* Data
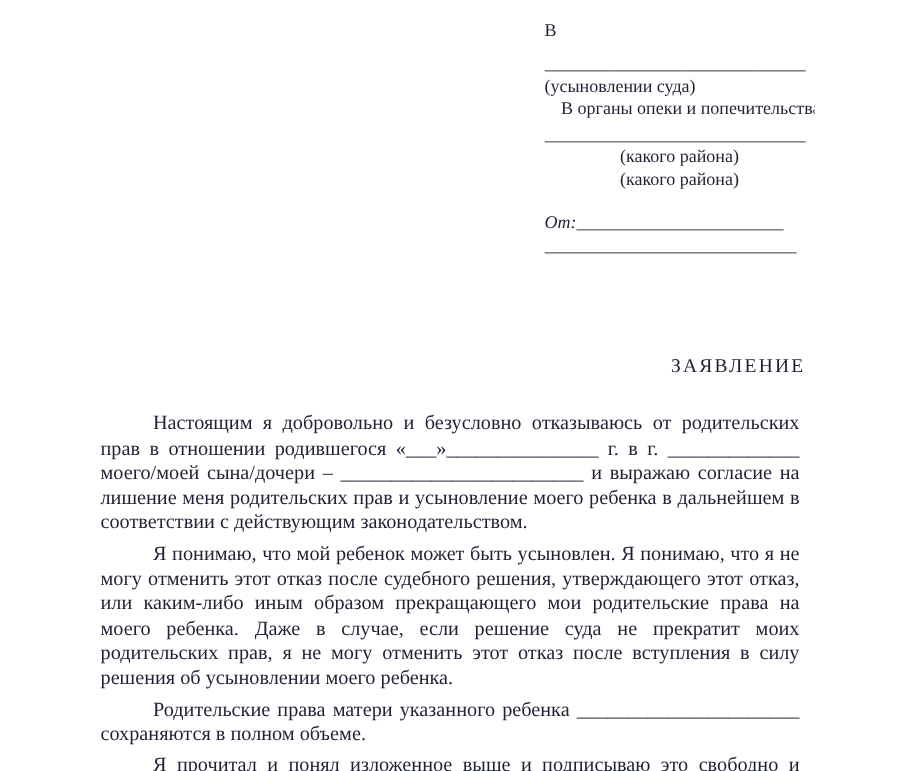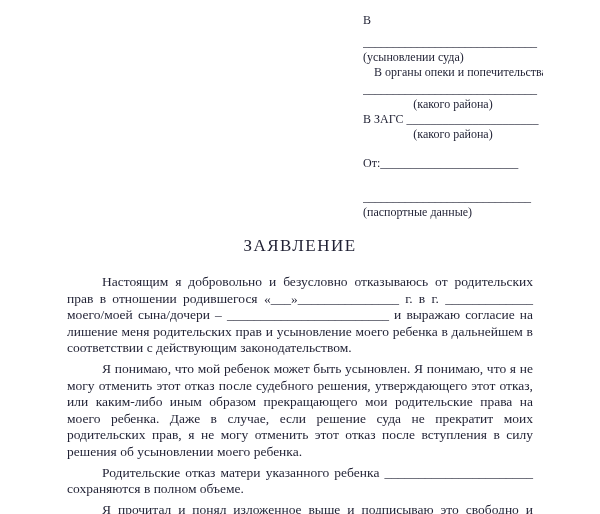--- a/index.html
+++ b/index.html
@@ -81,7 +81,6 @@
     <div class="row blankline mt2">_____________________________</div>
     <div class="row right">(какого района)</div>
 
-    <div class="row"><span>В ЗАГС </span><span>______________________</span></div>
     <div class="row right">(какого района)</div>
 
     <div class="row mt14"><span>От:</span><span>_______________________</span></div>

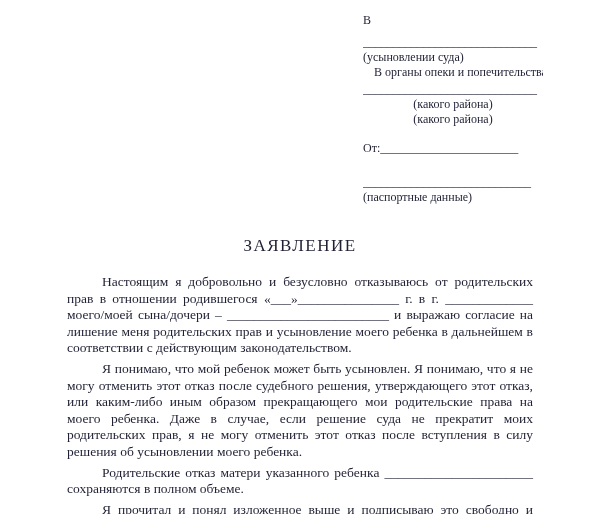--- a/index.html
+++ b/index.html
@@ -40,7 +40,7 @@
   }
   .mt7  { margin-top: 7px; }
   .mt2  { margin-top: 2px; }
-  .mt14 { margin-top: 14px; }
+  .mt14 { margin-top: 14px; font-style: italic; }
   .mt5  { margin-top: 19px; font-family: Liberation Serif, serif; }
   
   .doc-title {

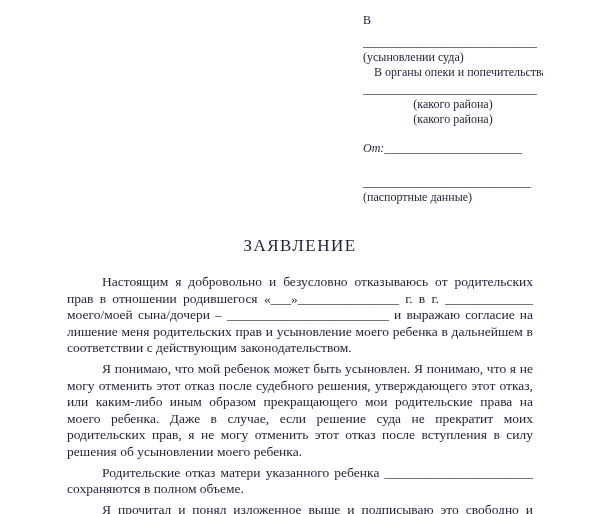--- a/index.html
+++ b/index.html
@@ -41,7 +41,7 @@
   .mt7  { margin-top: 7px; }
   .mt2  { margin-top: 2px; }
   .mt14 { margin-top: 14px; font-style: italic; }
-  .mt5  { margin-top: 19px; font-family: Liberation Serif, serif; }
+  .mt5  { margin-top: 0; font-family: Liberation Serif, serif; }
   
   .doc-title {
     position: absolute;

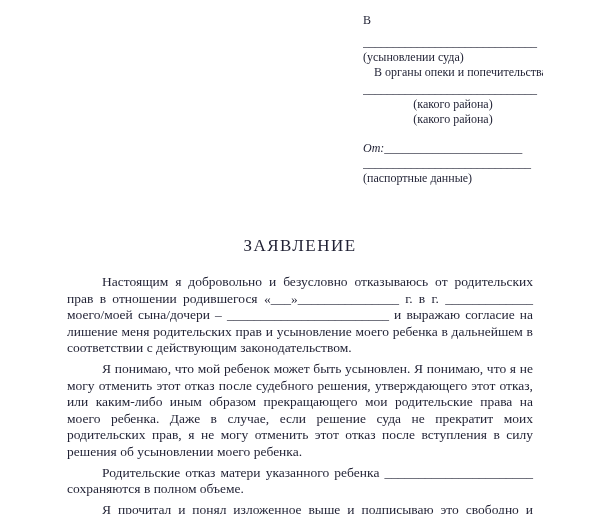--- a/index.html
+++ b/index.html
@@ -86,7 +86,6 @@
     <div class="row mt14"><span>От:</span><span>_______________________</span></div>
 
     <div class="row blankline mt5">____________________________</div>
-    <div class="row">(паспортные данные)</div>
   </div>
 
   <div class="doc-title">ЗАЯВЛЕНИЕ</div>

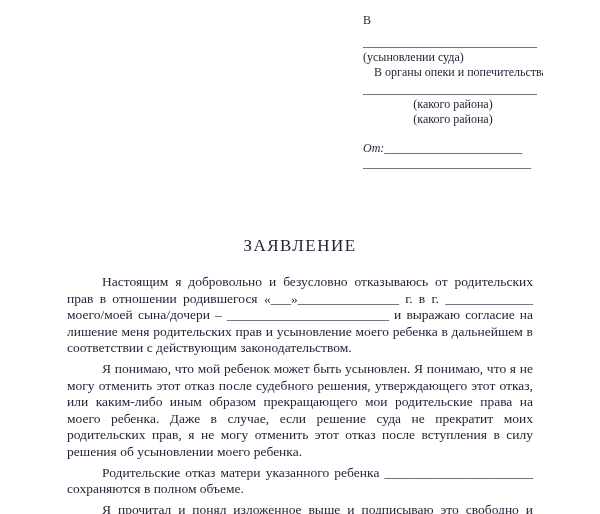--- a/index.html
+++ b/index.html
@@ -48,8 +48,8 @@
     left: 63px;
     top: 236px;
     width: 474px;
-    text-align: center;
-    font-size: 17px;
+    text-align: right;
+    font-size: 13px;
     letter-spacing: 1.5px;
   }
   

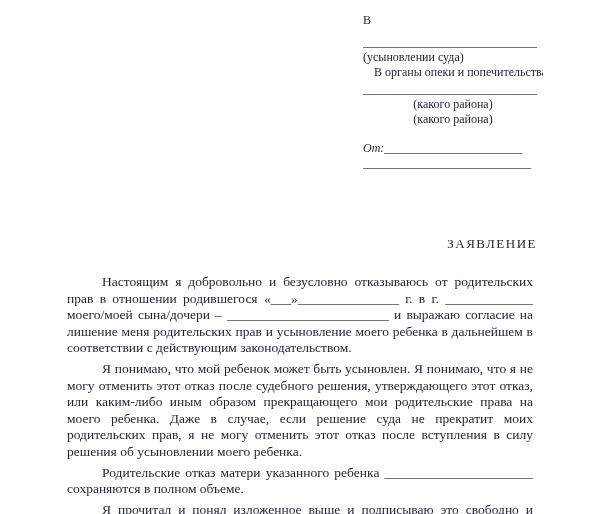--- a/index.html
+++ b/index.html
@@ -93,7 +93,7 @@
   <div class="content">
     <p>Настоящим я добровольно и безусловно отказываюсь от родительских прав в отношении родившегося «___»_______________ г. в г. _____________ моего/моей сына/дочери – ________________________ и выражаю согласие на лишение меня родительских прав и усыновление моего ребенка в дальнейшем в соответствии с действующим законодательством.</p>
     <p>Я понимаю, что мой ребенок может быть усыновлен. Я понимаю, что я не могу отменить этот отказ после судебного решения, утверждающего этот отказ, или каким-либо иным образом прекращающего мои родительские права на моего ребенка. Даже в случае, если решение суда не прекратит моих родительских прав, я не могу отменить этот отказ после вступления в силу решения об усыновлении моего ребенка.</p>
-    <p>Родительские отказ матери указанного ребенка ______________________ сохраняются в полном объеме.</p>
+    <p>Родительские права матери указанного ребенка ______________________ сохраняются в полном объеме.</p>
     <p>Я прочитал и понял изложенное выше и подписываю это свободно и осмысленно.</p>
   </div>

* The task
The whole listing above needs to be copied exactly; please keep the pictures out.

* Answer section
--- a/index.html
+++ b/index.html
@@ -81,7 +81,6 @@
     <div class="row blankline mt2">_____________________________</div>
     <div class="row right">(какого района)</div>
 
-    <div class="row"><span>В ЗАГС </span><span>______________________</span></div>
     <div class="row right">(какого района)</div>
 
     <div class="row mt14"><span>От:</span><span>_______________________</span></div>

--- a/index.html
+++ b/index.html
@@ -40,7 +40,7 @@
   }
   .mt7  { margin-top: 7px; }
   .mt2  { margin-top: 2px; }
-  .mt14 { margin-top: 14px; }
+  .mt14 { margin-top: 14px; font-style: italic; }
   .mt5  { margin-top: 19px; font-family: Liberation Serif, serif; }
   
   .doc-title {

--- a/index.html
+++ b/index.html
@@ -41,7 +41,7 @@
   .mt7  { margin-top: 7px; }
   .mt2  { margin-top: 2px; }
   .mt14 { margin-top: 14px; font-style: italic; }
-  .mt5  { margin-top: 19px; font-family: Liberation Serif, serif; }
+  .mt5  { margin-top: 0; font-family: Liberation Serif, serif; }
   
   .doc-title {
     position: absolute;

--- a/index.html
+++ b/index.html
@@ -86,7 +86,6 @@
     <div class="row mt14"><span>От:</span><span>_______________________</span></div>
 
     <div class="row blankline mt5">____________________________</div>
-    <div class="row">(паспортные данные)</div>
   </div>
 
   <div class="doc-title">ЗАЯВЛЕНИЕ</div>

--- a/index.html
+++ b/index.html
@@ -48,8 +48,8 @@
     left: 63px;
     top: 236px;
     width: 474px;
-    text-align: center;
-    font-size: 17px;
+    text-align: right;
+    font-size: 13px;
     letter-spacing: 1.5px;
   }
   

--- a/index.html
+++ b/index.html
@@ -93,7 +93,7 @@
   <div class="content">
     <p>Настоящим я добровольно и безусловно отказываюсь от родительских прав в отношении родившегося «___»_______________ г. в г. _____________ моего/моей сына/дочери – ________________________ и выражаю согласие на лишение меня родительских прав и усыновление моего ребенка в дальнейшем в соответствии с действующим законодательством.</p>
     <p>Я понимаю, что мой ребенок может быть усыновлен. Я понимаю, что я не могу отменить этот отказ после судебного решения, утверждающего этот отказ, или каким-либо иным образом прекращающего мои родительские права на моего ребенка. Даже в случае, если решение суда не прекратит моих родительских прав, я не могу отменить этот отказ после вступления в силу решения об усыновлении моего ребенка.</p>
-    <p>Родительские отказ матери указанного ребенка ______________________ сохраняются в полном объеме.</p>
+    <p>Родительские права матери указанного ребенка ______________________ сохраняются в полном объеме.</p>
     <p>Я прочитал и понял изложенное выше и подписываю это свободно и осмысленно.</p>
   </div>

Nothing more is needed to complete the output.